Top of The input

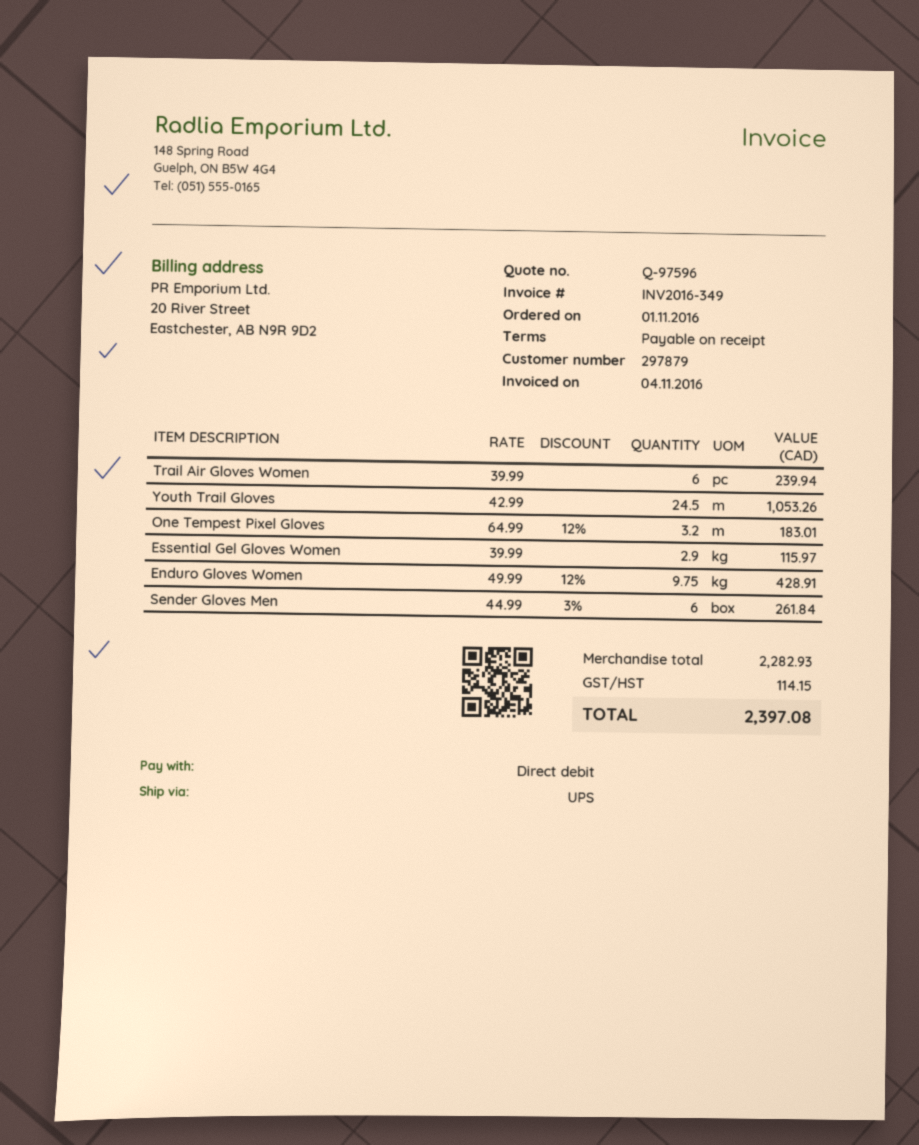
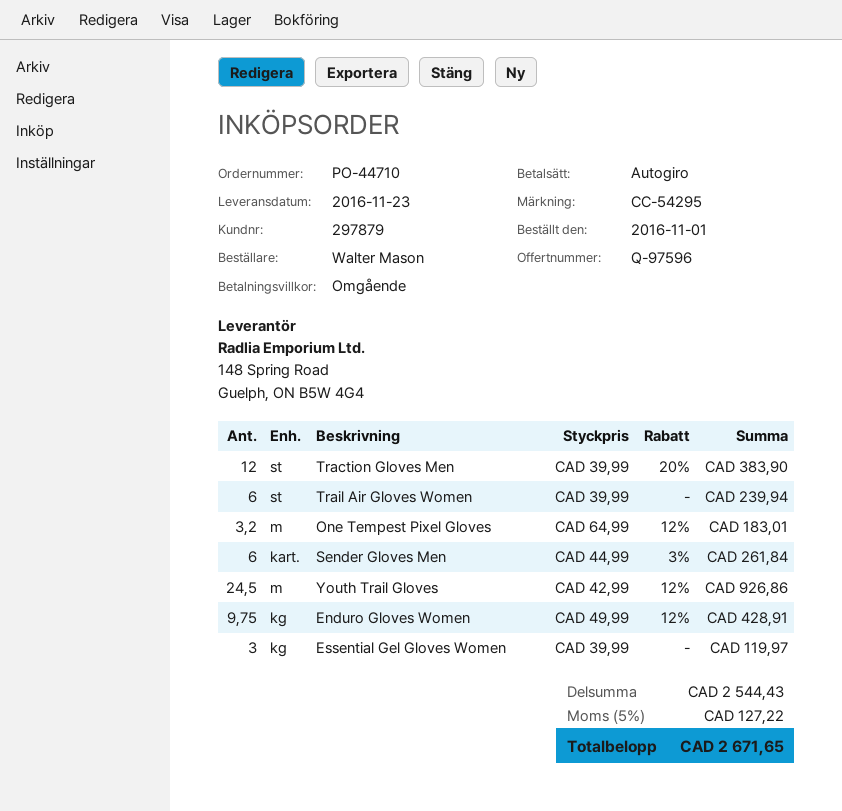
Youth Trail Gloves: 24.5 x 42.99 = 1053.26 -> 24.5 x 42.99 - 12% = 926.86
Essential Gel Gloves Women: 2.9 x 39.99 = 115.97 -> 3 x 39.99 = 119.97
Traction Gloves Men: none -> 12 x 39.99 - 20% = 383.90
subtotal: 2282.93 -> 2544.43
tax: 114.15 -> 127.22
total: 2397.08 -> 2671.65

Bottom of The input

* _What the task asks_:
Up to and including the line with "tax: 114.15 -> 127.22", repeat every line from the top of the entries exactly, but not the pictures.

* _Task solution_:
Youth Trail Gloves: 24.5 x 42.99 = 1053.26 -> 24.5 x 42.99 - 12% = 926.86
Essential Gel Gloves Women: 2.9 x 39.99 = 115.97 -> 3 x 39.99 = 119.97
Traction Gloves Men: none -> 12 x 39.99 - 20% = 383.90
subtotal: 2282.93 -> 2544.43
tax: 114.15 -> 127.22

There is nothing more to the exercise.